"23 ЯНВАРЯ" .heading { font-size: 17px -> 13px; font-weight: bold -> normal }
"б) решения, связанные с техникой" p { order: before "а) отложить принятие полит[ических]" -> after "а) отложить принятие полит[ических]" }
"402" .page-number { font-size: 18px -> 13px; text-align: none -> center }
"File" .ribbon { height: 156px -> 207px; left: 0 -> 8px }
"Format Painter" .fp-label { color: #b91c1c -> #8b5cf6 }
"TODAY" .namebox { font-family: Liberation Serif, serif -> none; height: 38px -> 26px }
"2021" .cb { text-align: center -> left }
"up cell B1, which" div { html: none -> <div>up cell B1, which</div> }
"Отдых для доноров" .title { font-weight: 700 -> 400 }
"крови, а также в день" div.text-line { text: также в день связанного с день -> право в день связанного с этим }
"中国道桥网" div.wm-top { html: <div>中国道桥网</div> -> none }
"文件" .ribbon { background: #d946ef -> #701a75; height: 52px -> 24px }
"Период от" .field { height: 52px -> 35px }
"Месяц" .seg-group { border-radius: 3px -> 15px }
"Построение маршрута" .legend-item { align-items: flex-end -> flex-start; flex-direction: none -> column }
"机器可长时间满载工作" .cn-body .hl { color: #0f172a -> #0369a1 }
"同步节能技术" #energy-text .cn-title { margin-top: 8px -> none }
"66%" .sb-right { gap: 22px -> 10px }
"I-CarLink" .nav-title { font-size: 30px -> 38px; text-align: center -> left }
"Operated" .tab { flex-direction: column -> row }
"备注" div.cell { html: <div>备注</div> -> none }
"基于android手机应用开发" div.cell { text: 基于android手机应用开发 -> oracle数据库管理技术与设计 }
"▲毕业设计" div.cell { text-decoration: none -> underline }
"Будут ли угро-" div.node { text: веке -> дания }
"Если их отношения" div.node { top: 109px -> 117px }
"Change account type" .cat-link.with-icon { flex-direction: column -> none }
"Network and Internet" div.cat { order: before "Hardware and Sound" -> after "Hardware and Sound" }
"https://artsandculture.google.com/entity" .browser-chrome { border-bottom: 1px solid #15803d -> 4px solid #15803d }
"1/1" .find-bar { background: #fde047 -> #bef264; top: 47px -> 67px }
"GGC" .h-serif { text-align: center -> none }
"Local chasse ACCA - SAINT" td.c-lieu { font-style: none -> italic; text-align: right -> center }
☆ ☆ ☆ ☆
### What is required
From the line holding "html: <div>备注</div> ->" to the line holding "top: 109px ->", inclusive, restate each line above exactly as written.

### The completed task
"备注" div.cell { html: <div>备注</div> -> none }
"基于android手机应用开发" div.cell { text: 基于android手机应用开发 -> oracle数据库管理技术与设计 }
"▲毕业设计" div.cell { text-decoration: none -> underline }
"Будут ли угро-" div.node { text: веке -> дания }
"Если их отношения" div.node { top: 109px -> 117px }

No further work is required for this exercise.